Extracted data entries:
++++++++++
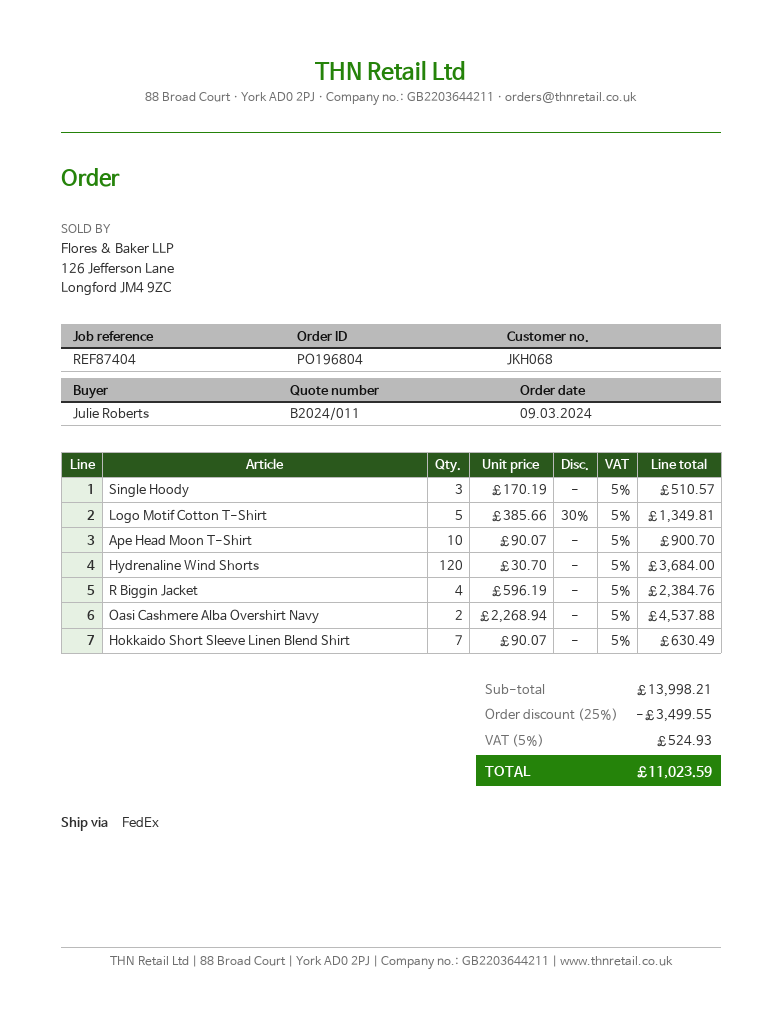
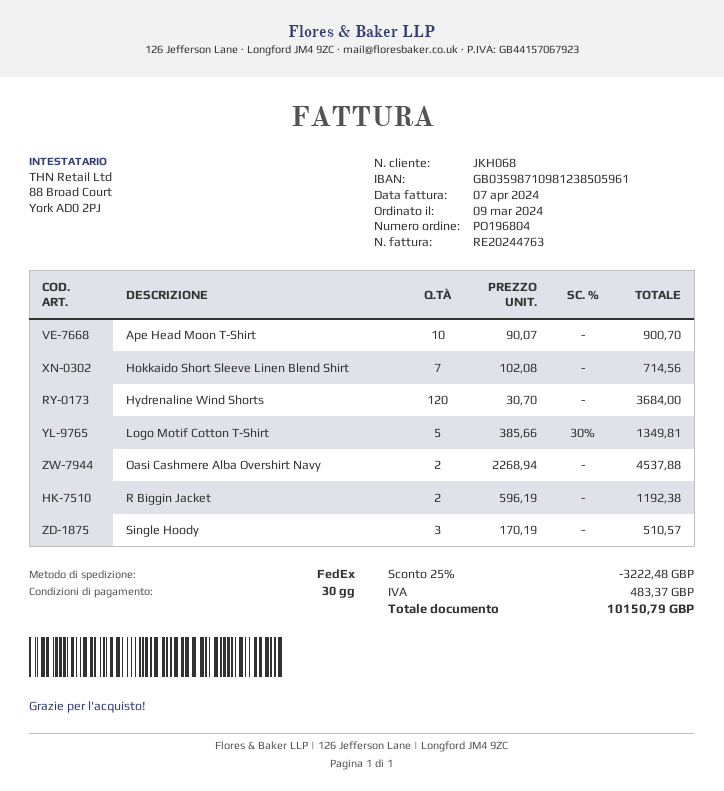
R Biggin Jacket: 4 x 596.19 = 2384.76 -> 2 x 596.19 = 1192.38
Hokkaido Short Sleeve Linen Blend Shirt: 7 x 90.07 = 630.49 -> 7 x 102.08 = 714.56
discount: 25% = 3499.55 -> 25% = 3222.48
tax: 524.93 -> 483.37
total: 11023.59 -> 10150.79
++++++++++
• **Exercise aim**:
The records above are to be restated word for word, excluding all pictures.

• **Problem solution**:
R Biggin Jacket: 4 x 596.19 = 2384.76 -> 2 x 596.19 = 1192.38
Hokkaido Short Sleeve Linen Blend Shirt: 7 x 90.07 = 630.49 -> 7 x 102.08 = 714.56
discount: 25% = 3499.55 -> 25% = 3222.48
tax: 524.93 -> 483.37
total: 11023.59 -> 10150.79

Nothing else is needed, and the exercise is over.